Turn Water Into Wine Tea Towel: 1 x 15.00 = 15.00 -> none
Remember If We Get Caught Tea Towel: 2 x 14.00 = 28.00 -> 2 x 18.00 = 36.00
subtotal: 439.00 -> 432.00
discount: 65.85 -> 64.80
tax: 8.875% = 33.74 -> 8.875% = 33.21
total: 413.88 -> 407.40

= = = = =

• _Your task_
Repeat only what runs from the line holding "discount: 65.85 -> 64.80" to the end of the data, keeping every line exactly as written, first and last included.

• _Response_
discount: 65.85 -> 64.80
tax: 8.875% = 33.74 -> 8.875% = 33.21
total: 413.88 -> 407.40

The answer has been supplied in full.